** Opening Excerpted data block **

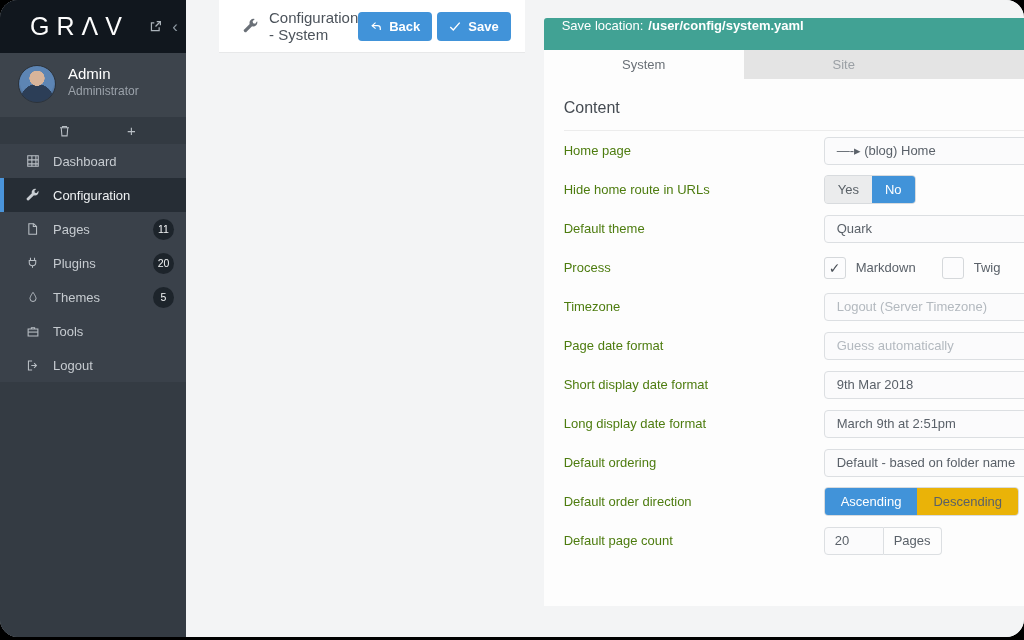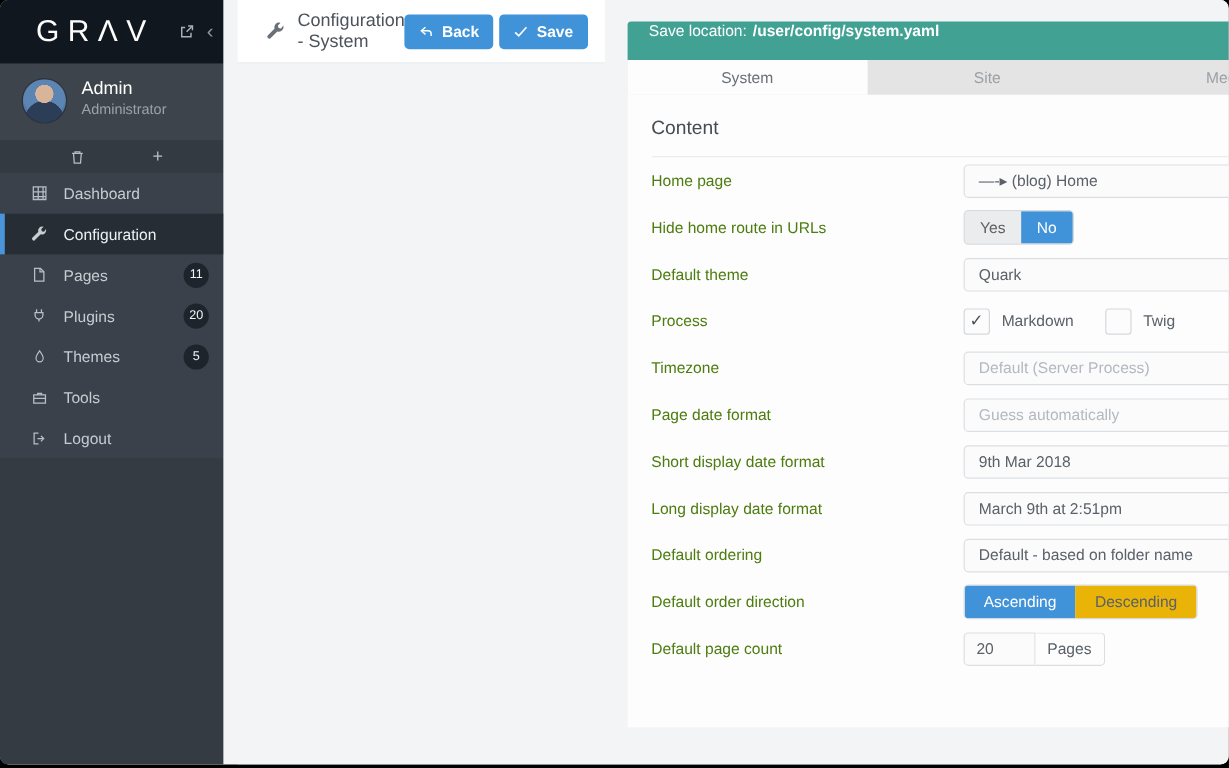--- a/index.html
+++ b/index.html
@@ -5,7 +5,7 @@
   * { margin:0; padding:0; box-sizing:border-box; }
   html,body { width:1024px; height:640px; background:#000; overflow:hidden; }
   body { font-family:"Liberation Sans","DejaVu Sans",sans-serif; }
-  .window { position:relative; width:1024px; height:637px; border-radius:7px; overflow:hidden; display:flex; background:#f3f4f5; }
+  .window { position:relative; width:1024px; height:637px; border-radius:18px; overflow:hidden; display:flex; background:#f3f4f5;gap:21px; }
 
   
   .sidebar { width:186px; flex:0 0 186px; display:flex; flex-direction:column; background:#353c44; }

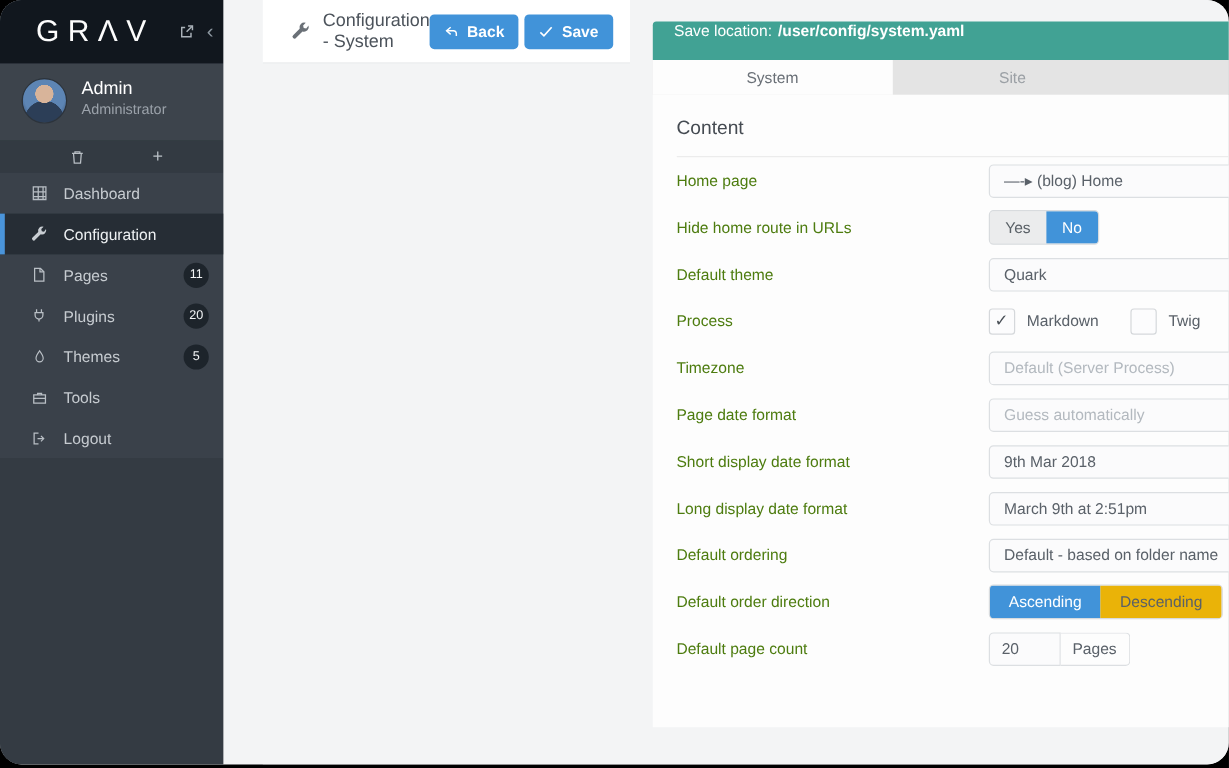--- a/index.html
+++ b/index.html
@@ -282,7 +282,7 @@
             <div class="flabel">Timezone</div>
             <div class="fctrl">
               <div class="select narrow muted">
-                <span>Default (Server Process)</span>
+                <span>Logout (Server Timezone)</span>
                 <span class="chev"></span>
               </div>
             </div>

** Closing Excerpted data block **

=== What you are asked to do ===
Scan the records above, then copy out each line that mentions "height".

=== Response area ===
   html,body { width:1024px; height:640px; background:#000; overflow:hidden; }
-  .window { position:relative; width:1024px; height:637px; border-radius:7px; overflow:hidden; display:flex; background:#f3f4f5; }
+  .window { position:relative; width:1024px; height:637px; border-radius:18px; overflow:hidden; display:flex; background:#f3f4f5;gap:21px; }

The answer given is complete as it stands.